Если запустить новый «Прогресс» в течение 3 месяцев не удастся, придется эвакуировать космонавтов с МКС. Для этого к МКС пристыкованы космические корабли «Союз-ТМ», в которых космонавты и прибыли на МКС. Но тогда через некоторое время снова придется запускать ракету-носитель с космическим кораблем, а это миллиарды рублей.
Про коммерческие пуски или пуски в интересах обороны или науки мы уже не говорим, а простой и тут оборачивается миллионными убытками.
Наименьшим будет ущерб для окружающей среды, несмотря на суету алтайских экологов: сама ракета работает на кислороде и керосине, опаснее был бы гептил — топливо, которое «Прогресс» вез на МКС для работы двигателей последнего. Но падение «Прогресса» практически по баллистической траектории, при которой любая деталь нагревается до 700-800 градусов, гарантирует выгорание всего топлива на его борту. А спекшиеся куски алюминия и стали вряд ли опасны местным муравьям и птичкам.
Проблемы возникнут у нас и на рынке коммерческих запусков: гарантированно страховщики поднимут ставки страхования, а они и так велики. Так, например, при страховании «Ингосстрахом» запуска «Экспресс АМ4» страховая премия составила более 1 млрд рублей при максимальной выплате 7,5 млрд, то есть 14,5%. Вряд ли кто-то страхует свой автомобиль по таким ставкам!
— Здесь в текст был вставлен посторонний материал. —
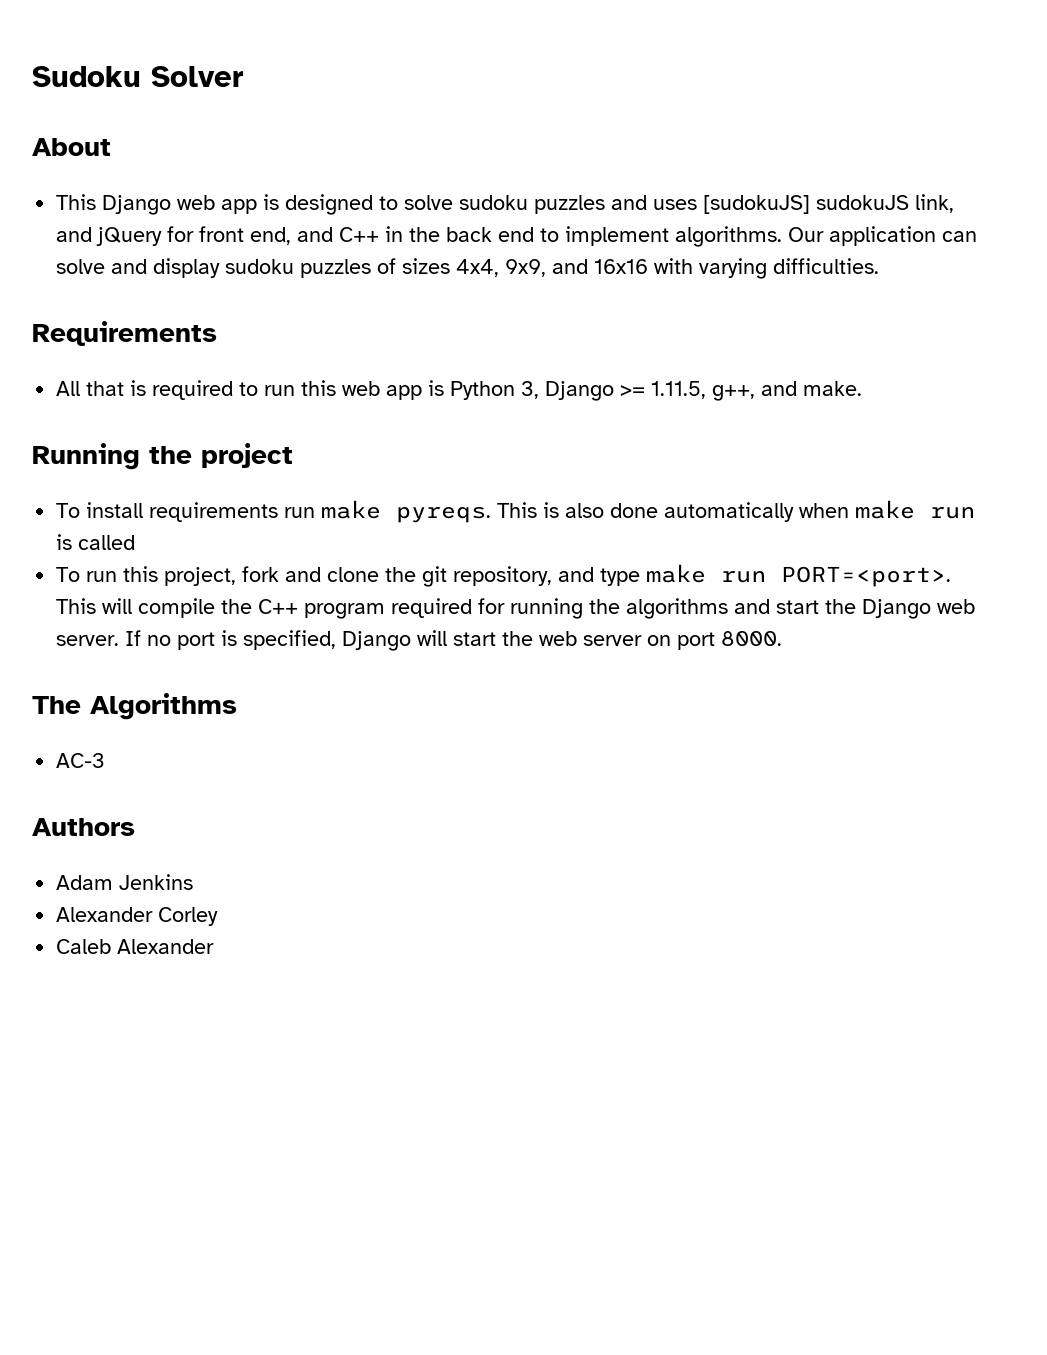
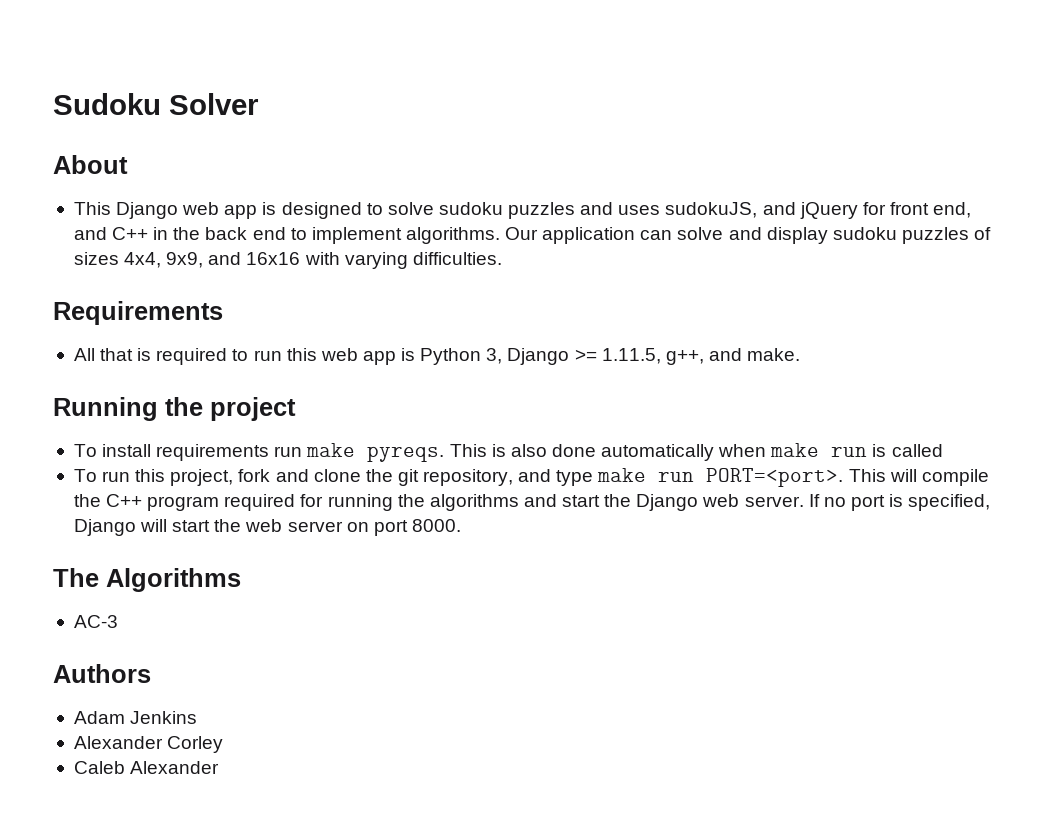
[703,194,955,214] [sudokuJS] sudokuJS link, -> [665,202,758,218] sudokuJS,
Приблизятся к нам и конкуренты — основной среди них, конечно, Европейское космическое агентство со своим сверхтяжелым «Арианом-5», выводящим за один присест по два спутника. На горизонте еще индийцы, китайцы, японцы. Но им пока явно не хватает опыта, и надежность запусков невелика, то есть клиенты на запуск все равно придут к «Протонам» и «Союзам».
Я еще успел застать то, что можно назвать советским космическим чудом. Я мог видеть и говорить с его авторами и создателями — теми, кто работал в блестящее 10-летие советской космонавтики (1956—1966), когда равных нашей ракетной школе не было в мире. Но все проходит, с этим не поспоришь. Закат нашего космического величия начался уже в конце 1960-х с гибелью Комарова и неудачей нашей лунной программы.
Я думаю, что вернуться на тот Олимп, где был СССР в 1950-е, больше не под силу ни одной стране мира: космос стал слишком дорог для одной страны. Но уже нам не до Олимпа, хорошо бы сохранить по максимуму осколки былого успеха — тот же рынок космических пусковых услуг, где позиции «Протона» и «Союза» были еще в 2010 году очень прочны.